• [Dataset]:
# # #
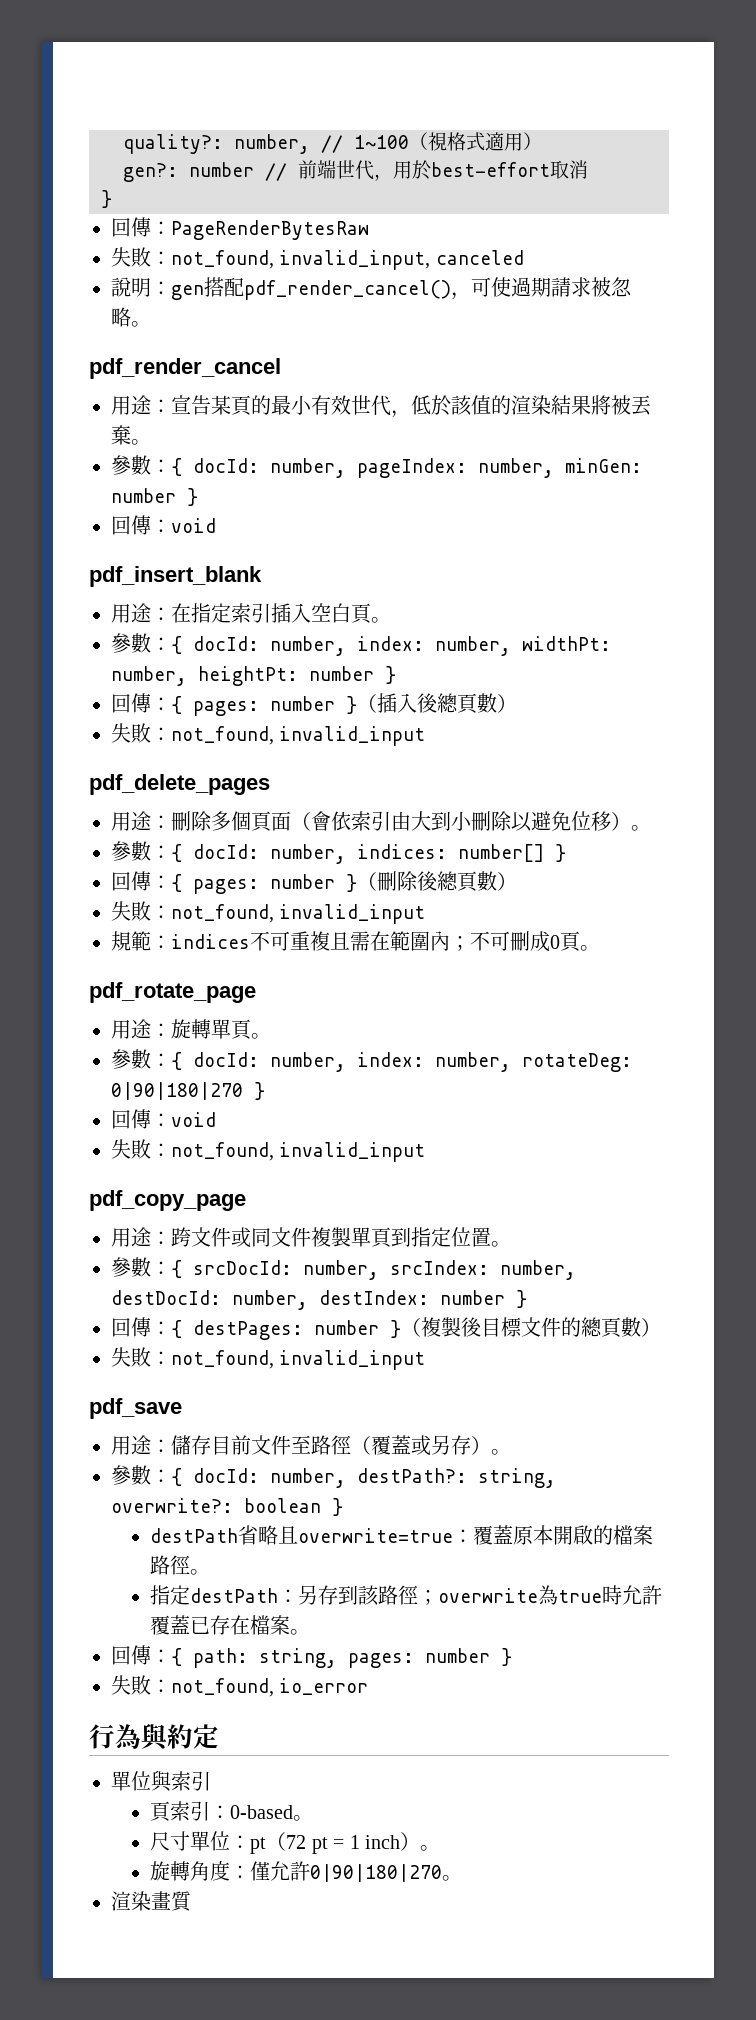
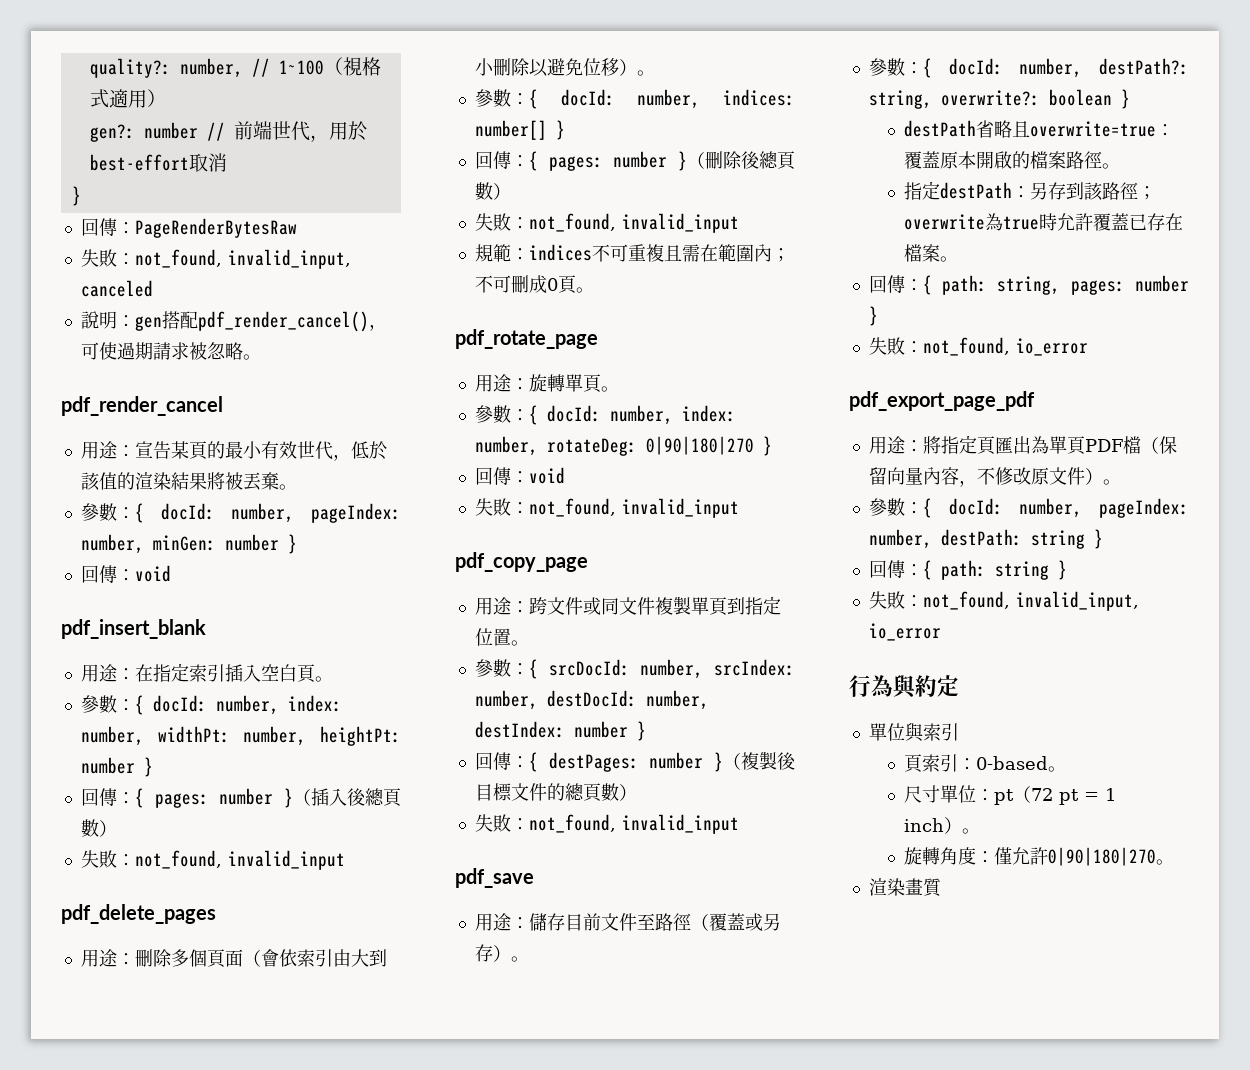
+ pdf_export_page_pdf
+ 用途：將指定頁匯出為單頁PDF檔（保留向量內容，不修改原文件）。
+ 參數：{ docId: number, pageIndex: number, destPath: string }
+ 回傳：{ path: string }
+ 失敗：not_found, invalid_input, io_error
# # #
• [What you need to do]:
Each line above that has "string" adds one to the count; say the final count with no other text.

• [Result of this task]:
2